Among the supporters is Senate President pro Tem Darrell Steinberg, a Sacramento Democrat.
Senate Bill 848 is an amended version of a bond that includes investments to enhance water supply reliability throughout the state, Wolk said.
The bill has a growing list of co-authors. Among them are Sens. Steinberg, Kevin de León, D-Los Angeles, Loni Hancock, D-Berkeley, Ben Hueso, D-San Diego, and Fran Pavley, D-Agoura Hills, as well as Assemblymember Susan A. Bonilla, D-Concord, who like Wolk represents Benicia.
“This bill addresses the needs of the Delta and ensures $1.3 billion for ecosystem restoration and sustainability projects, which will benefit both the environment and surrounding Delta communities,” Bonilla said in a statement this week.

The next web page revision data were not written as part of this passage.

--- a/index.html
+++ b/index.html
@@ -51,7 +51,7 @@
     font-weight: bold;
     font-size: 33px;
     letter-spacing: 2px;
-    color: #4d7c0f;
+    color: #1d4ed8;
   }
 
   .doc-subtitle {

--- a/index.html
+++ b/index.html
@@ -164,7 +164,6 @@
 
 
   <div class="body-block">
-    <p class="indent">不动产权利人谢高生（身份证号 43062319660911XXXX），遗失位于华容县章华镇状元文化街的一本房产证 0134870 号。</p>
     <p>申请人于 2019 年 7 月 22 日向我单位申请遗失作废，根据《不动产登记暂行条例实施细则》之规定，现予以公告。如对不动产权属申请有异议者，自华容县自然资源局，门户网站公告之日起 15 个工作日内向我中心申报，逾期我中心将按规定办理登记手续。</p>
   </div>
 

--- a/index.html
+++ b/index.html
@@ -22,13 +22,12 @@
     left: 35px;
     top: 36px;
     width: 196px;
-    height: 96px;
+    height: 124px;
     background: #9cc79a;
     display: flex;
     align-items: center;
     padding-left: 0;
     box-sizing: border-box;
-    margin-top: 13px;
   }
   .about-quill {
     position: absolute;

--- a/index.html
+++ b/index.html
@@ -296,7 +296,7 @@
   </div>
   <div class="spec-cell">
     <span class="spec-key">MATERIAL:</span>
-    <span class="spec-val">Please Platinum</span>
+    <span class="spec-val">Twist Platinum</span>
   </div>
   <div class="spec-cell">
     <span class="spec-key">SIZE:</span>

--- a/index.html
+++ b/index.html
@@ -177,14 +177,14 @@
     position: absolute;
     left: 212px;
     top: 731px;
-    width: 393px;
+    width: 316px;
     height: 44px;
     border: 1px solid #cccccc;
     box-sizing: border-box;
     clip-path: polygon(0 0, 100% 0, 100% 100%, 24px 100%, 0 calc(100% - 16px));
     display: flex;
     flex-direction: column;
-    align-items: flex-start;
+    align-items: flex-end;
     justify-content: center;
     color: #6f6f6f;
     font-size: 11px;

In addition, Assemblymember Jim Frazier, D-Oakley, is in the process of being added as a coauthor, Wolk said.
“As California’s antiquated water infrastructure struggles to weather the driest year on record, each passing month makes clear the urgency to equip our state’s water systems for the demands of the 21st century,” Steinberg said.
“Senator Wolk’s proposal deftly navigates the elusive middle ground of California’s historical geographic and ideological differences over water policy, and meets the co-equal goals of enhancing our water supply while protecting the integrity of the system’s linchpin of the Sacramento-San Joaquin Delta.

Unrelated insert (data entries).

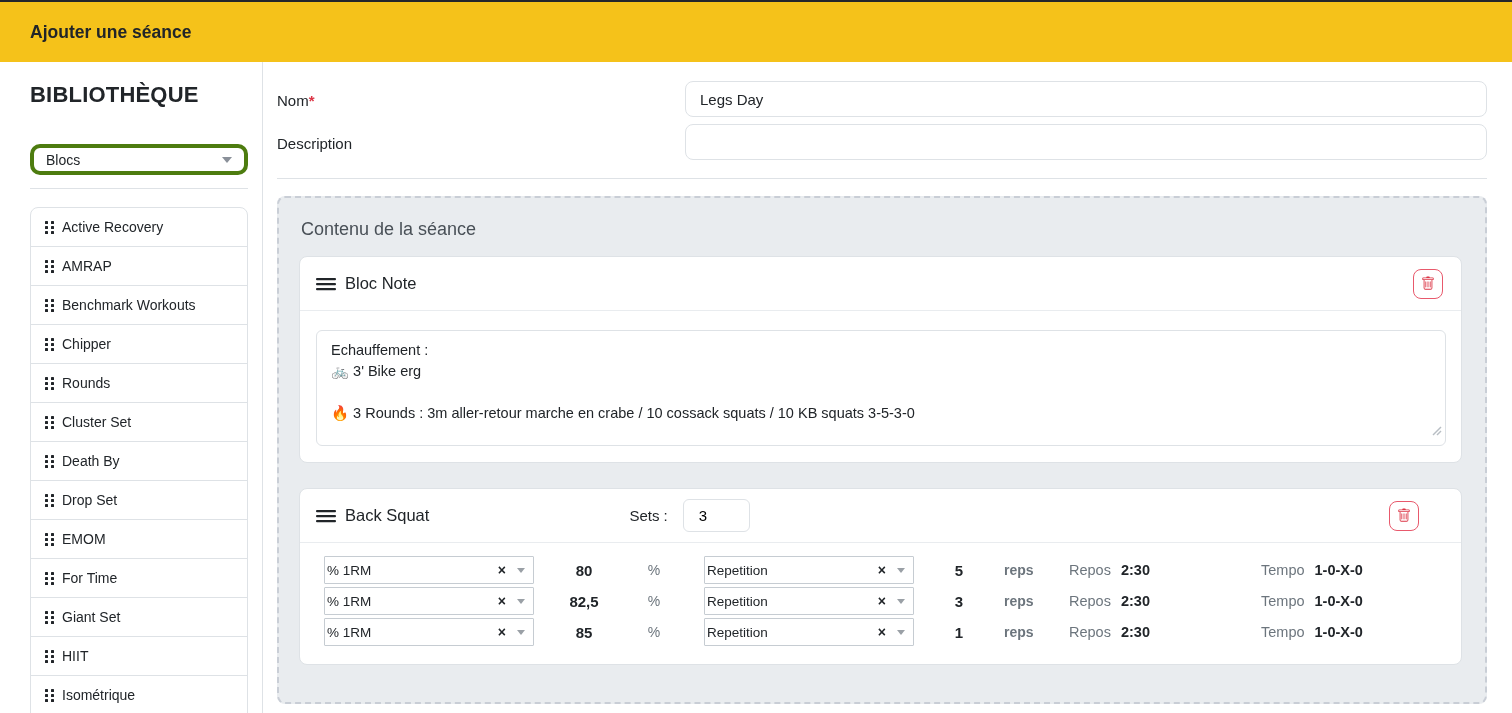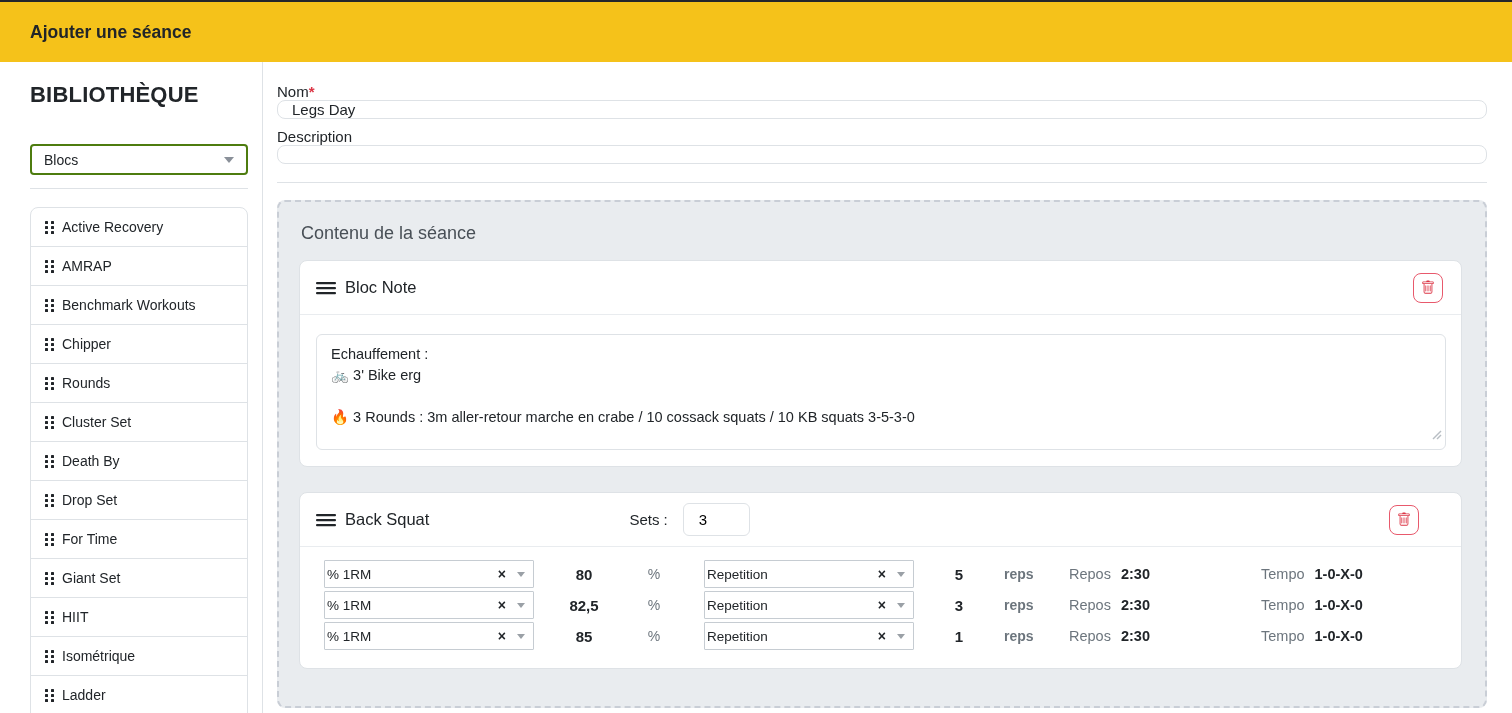--- a/index.html
+++ b/index.html
@@ -47,7 +47,7 @@
 
   
   .main { flex:1; padding:19px 25px 0 14px; }
-  .form-row { display:flex; margin-bottom:7px;flex-direction:column; }
+  .form-row { display:flex; align-items:center; margin-bottom:7px; }
   .form-label { width:408px; font-size:15px; padding-top:2px; }
   .req-mark { color:#dc3545; font-weight:700; }
   .text-input {

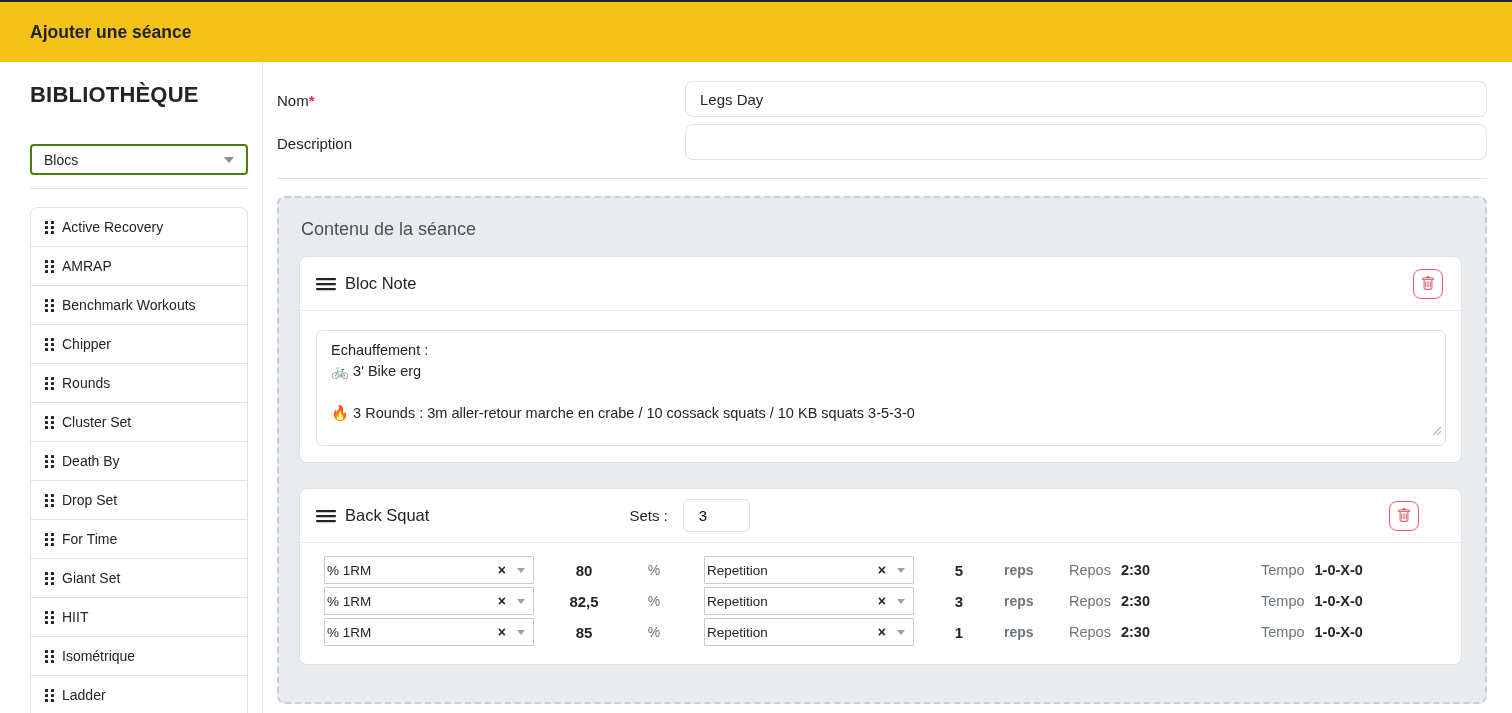--- a/index.html
+++ b/index.html
@@ -27,7 +27,7 @@
   }
   .sidebar-title { font-size:22px; font-weight:700; margin:0 0 0 0; letter-spacing:.2px; }
   .filter-select {
-    margin-top:36px; height:31px; border:2px solid #4d7c0f; border-radius:4px;
+    margin-top:36px; height:31px; border:4px solid #4d7c0f; border-radius:10px;
     background:#fff; display:flex; align-items:center; padding:0 12px;
     font-size:14px; cursor:pointer; position:relative;
   }

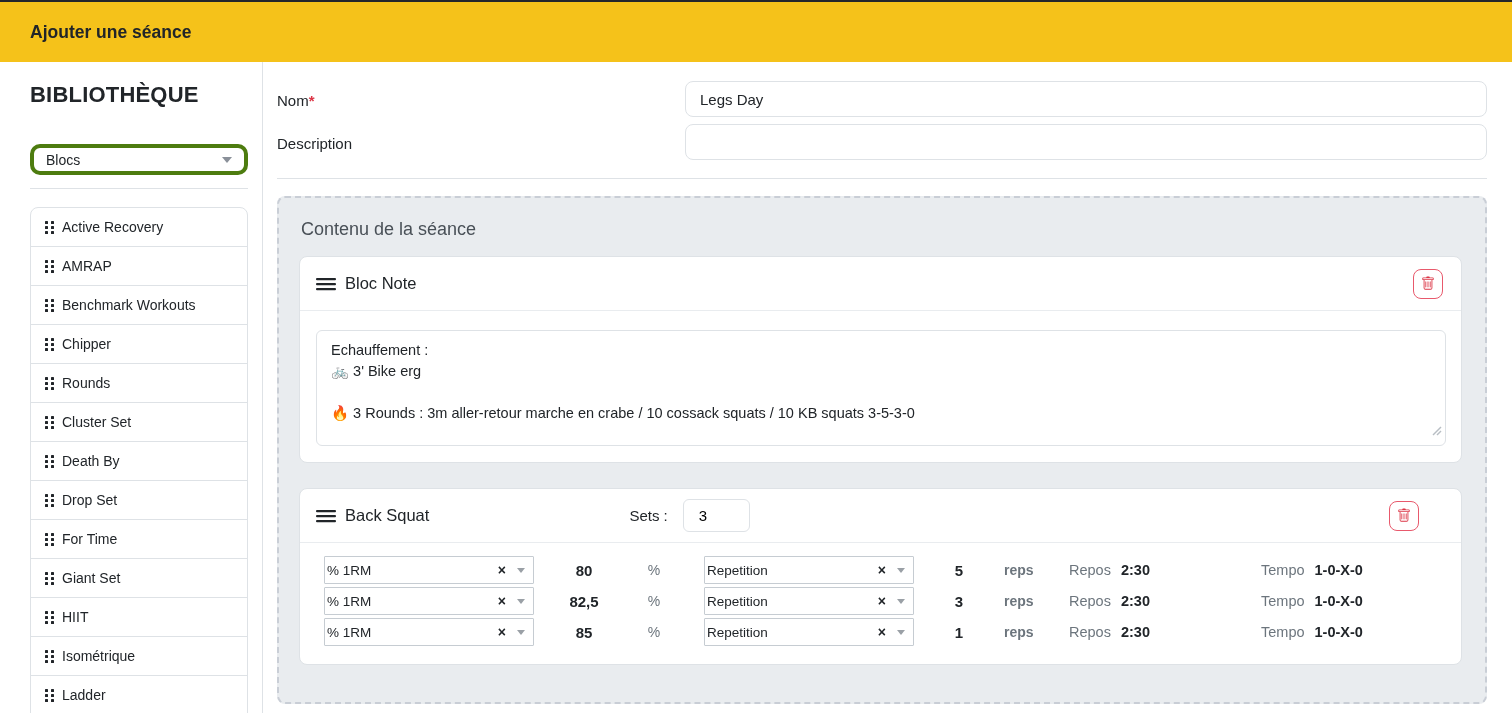--- a/index.html
+++ b/index.html
@@ -264,6 +264,21 @@
             </svg>
           </span>
         <span>Drop Set</span>
+      </div>
+      <div class="list-item">
+        <span class="grip-icon">
+            <svg width="9" height="13" viewBox="0 0 9 13">
+              <g fill="#212529">
+                <rect x="0" y="0" width="3" height="3" rx=".6"></rect>
+                <rect x="6" y="0" width="3" height="3" rx=".6"></rect>
+                <rect x="0" y="5" width="3" height="3" rx=".6"></rect>
+                <rect x="6" y="5" width="3" height="3" rx=".6"></rect>
+                <rect x="0" y="10" width="3" height="3" rx=".6"></rect>
+                <rect x="6" y="10" width="3" height="3" rx=".6"></rect>
+              </g>
+            </svg>
+          </span>
+        <span>EMOM</span>
       </div>
       <div class="list-item">
         <span class="grip-icon">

“This is a well-balanced proposal to benefit the entire state.”
Among the other supporters, de Leon said, “We’ve rolled up our sleeves to develop a water bond that delivers on solutions to California’s water crisis.”
He continued, “This package addresses the needs of all Californians, whether they are urban or rural, live in the North or the South. SB 848 is an investment to ensure safe and reliable drinking water will be available to all residents for the long-term.”
Among supporters outside the Legislature are water agencies, environmental groups and local governments, including those in the San Francisco Bay-Delta region, Wolk said.
“In the coming decade, California faces critical water challenges,” she said, listing not only the ongoing drought but other stresses she blamed on climate change.
She also cited communities that don’t have access to safe drinking water, areas with outdated infrastructure and the crisis in the Delta.
“This amended bond takes a comprehensive approach to provide drought relief, safe drinking water, and water use efficiency in order to sustainably provide for the water needs of communities throughout California,” Wolk said.
“And it does so without harming entire regions of the state, unlike the current water bond or any other water bond proposal,” she added.
She praised her colleagues for collaborating on a water bond that is focused on “meeting the broad needs of regions throughout the state.”
Wolk also lauded them “for continuing to work to provide a viable alternative to the contentious bond currently on the November ballot.”
The amended bond provides $10.5 billion to fund projects Wolk said would address California’s critical needs.
Among the earmarks are $500 million for urgent drinking water treatment for communities that do not currently have access to safe water, $1 billion for “critically needed” groundwater treatment projects and $400 million for wastewater treatment to protect California’s rivers, streams and beaches, Wolk said.
Her bill also would provide $900 million for community-supported habitat restoration in the Delta; $400 million for Delta levee stability funding to reduce the risk of levee failure because of floods, earthquakes and sea-level rise; $1.9 million for drought response and regional water supply development, including water recycling, desalination and water conservation; $3 billion for additional surface and groundwater storage; $500 million for stormwater reuse and capture; and $925 million for watershed restoration throughout California.
Sen. Pavley said the bill improves the 2009 bond that is scheduled to be decided by voters.
“With our state’s water supply under increasing stress, the legislation includes investments in sustainable supplies and regional solutions such as stormwater capture and use, water recycling and groundwater cleanup to reduce the need for water imports,” he said.
Like many compromises, he said, there will be elements that appeal to some, but not others.
“Many stakeholders, myself included, will not be completely satisfied,” Pavley said, “but this legislation balances the needs of diverse geographic regions and water users for the benefit of all Californians.”